I can't help thinking back-- one of the worst times I spent with my own mother was when she arrived shortly after Suzanne was born. Instead of helping, she spent her days telling me what I wasn't doing right and complaining  to the neighbors and the milkman and the postman and my father-in-law and, well, anyone who came to our door. My daughter is sleeping in the living room! she would announce. And so is the baby! (I was sent home eight hours after delivery and was not allowed to go to my upstairs bedroom for a few days).  She's nursing on demand instead of on a schedule! That baby latches on and never lets go, my mother would tell them. And then, if my mother had a captive audience, she would launch into an explanation of how Suzanne was three weeks late.
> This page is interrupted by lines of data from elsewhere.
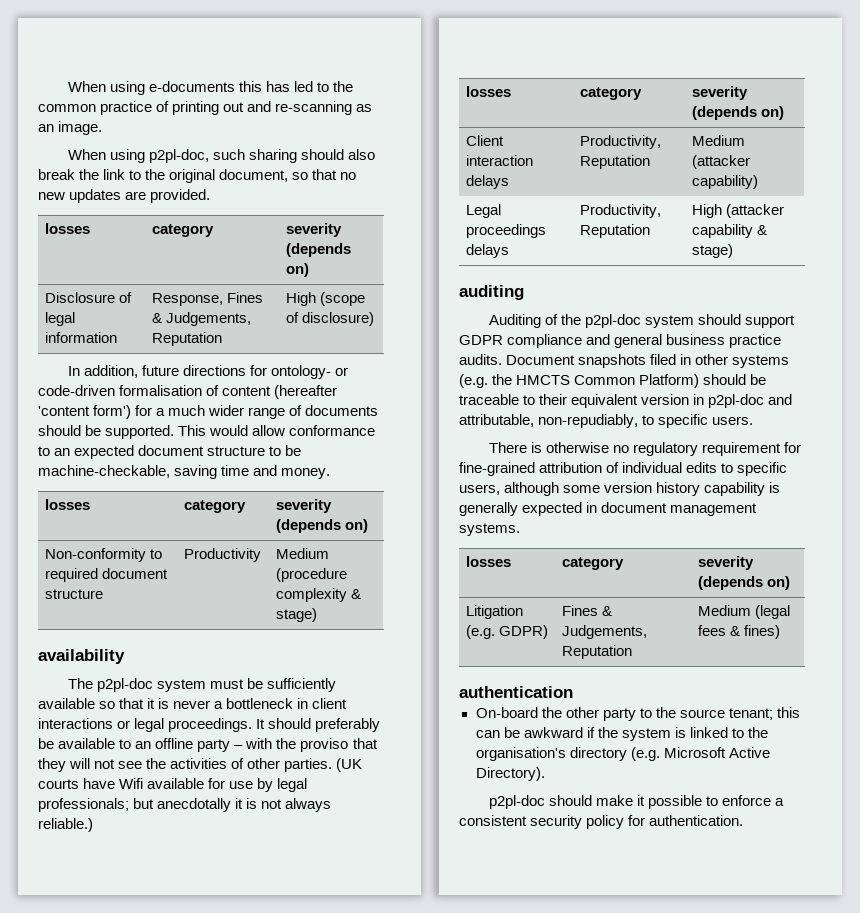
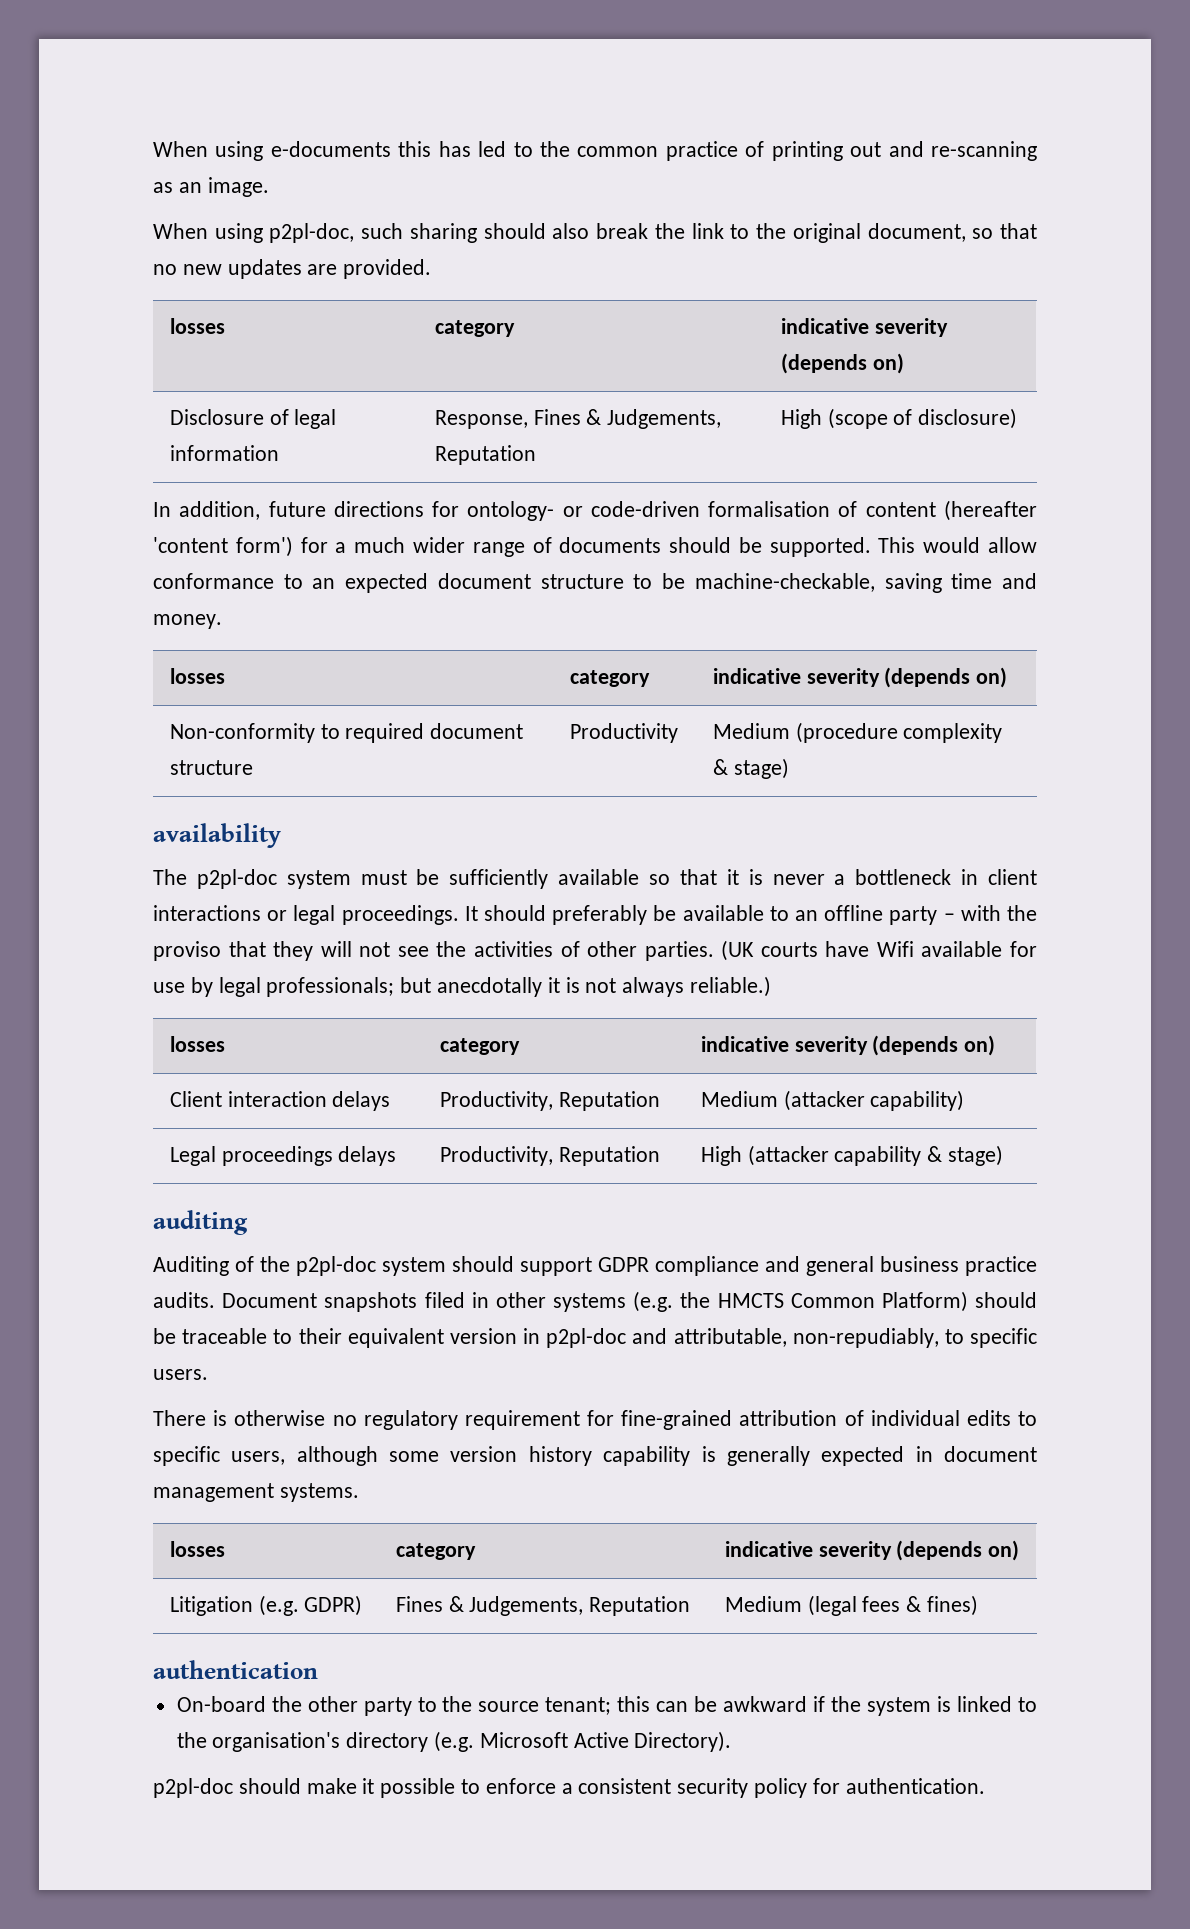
  When using p2pl-doc, such sharing should also break the link to the original document, so that no new updates are provided.
- losses | category | severity (depends on)
+ losses | category | indicative severity (depends on)
  This would allow conformance to an expected document structure to be machine-checkable, saving time and money.
- losses | category | severity (depends on)
+ losses | category | indicative severity (depends on)
  (UK courts have Wifi available for use by legal professionals; but anecdotally it is not always reliable.)
- losses | category | severity (depends on)
+ losses | category | indicative severity (depends on)
  There is otherwise no regulatory requirement for fine-grained attribution of individual edits to specific users, although some version history capability is generally expected in document management systems.
- losses | category | severity (depends on)
+ losses | category | indicative severity (depends on)

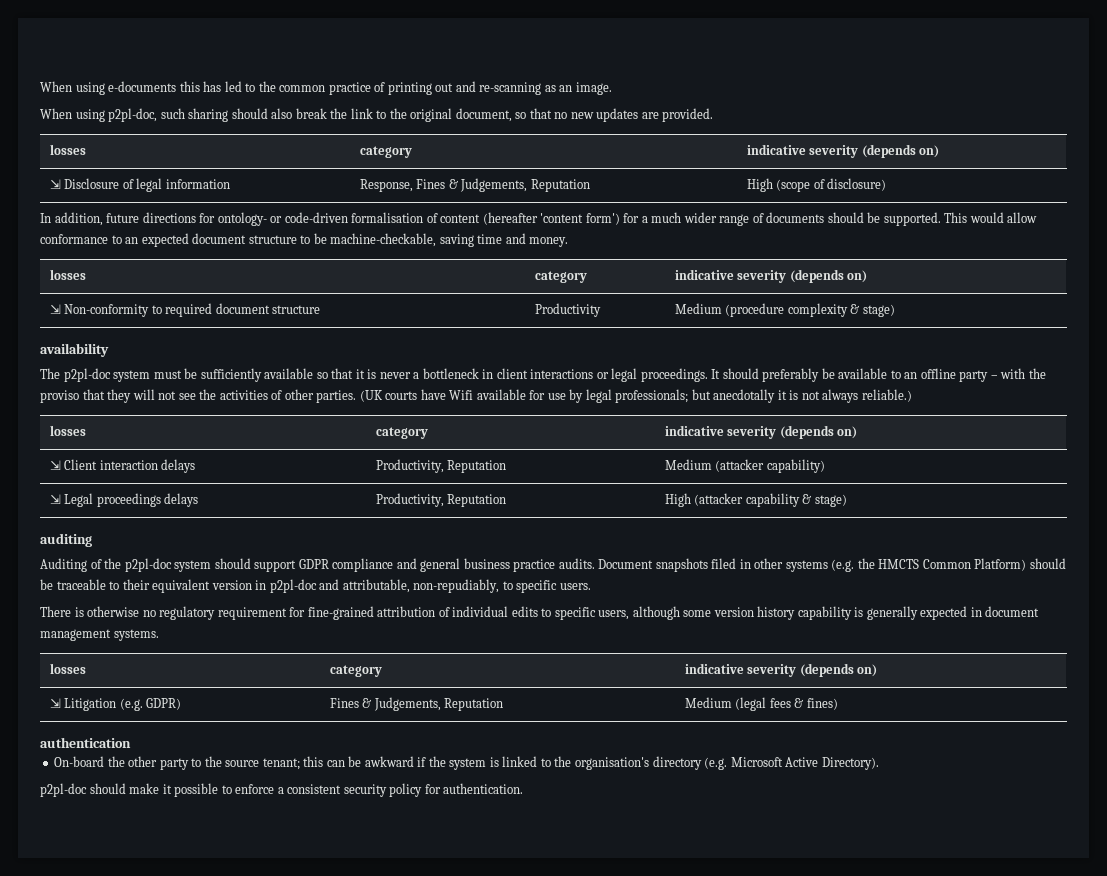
- Disclosure of legal information | Response, Fines & Judgements, Reputation | High (scope of disclosure)
+ ⇲ Disclosure of legal information | Response, Fines & Judgements, Reputation | High (scope of disclosure)
- Non-conformity to required document structure | Productivity | Medium (procedure complexity & stage)
+ ⇲ Non-conformity to required document structure | Productivity | Medium (procedure complexity & stage)
- Client interaction delays | Productivity, Reputation | Medium (attacker capability)
+ ⇲ Client interaction delays | Productivity, Reputation | Medium (attacker capability)
- Legal proceedings delays | Productivity, Reputation | High (attacker capability & stage)
+ ⇲ Legal proceedings delays | Productivity, Reputation | High (attacker capability & stage)
- Litigation (e.g. GDPR) | Fines & Judgements, Reputation | Medium (legal fees & fines)
+ ⇲ Litigation (e.g. GDPR) | Fines & Judgements, Reputation | Medium (legal fees & fines)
Three whole weeks!  They would never let a cow carry a calf that long! she would practically shriek.

A dairy farmer, my mother always compared her daughters to heifers. 

Really, I could not wait for her to leave me in peace. But, to be fair-- my mother probably was somewhere on the autism spectrum, and I should have known better than to allow her to come so soon. Nurturing infants and new moms was not her strong suit.  Years later, when my children were older and in school, she was a great advisor. She had such faith in my children, far greater than she ever had in me. Whenever Suzanne had trouble at school, she would scoff, There are just so many stupid teachers. Don't listen to them. Suzanne is fine. She thought a lot of aspects of schools were silly. And that parents and teachers worried far too much about when their children read or did their multiplication tables or whatever else they were supposed to do. She would say simply, When the fire's lit, it burns. Then she would assure me that Suzanne's mind was both lit and burning. 

But I still wonder how and why she had six children, esp. when she didn't really care for infants. She even said to me once that she would have had more children if she'd married younger. I would have liked eight, she confessed, her eyes dreamy. That was the day she told me me how she timed all her children's births--just like she timed the births of calves.  

 

BIRTH by Louise Erdrich

When they were wild
When they were not yet human
When they could have been anything,
I was on the other side ready with milk to lure them,
And their father, too, each name a net in his hands.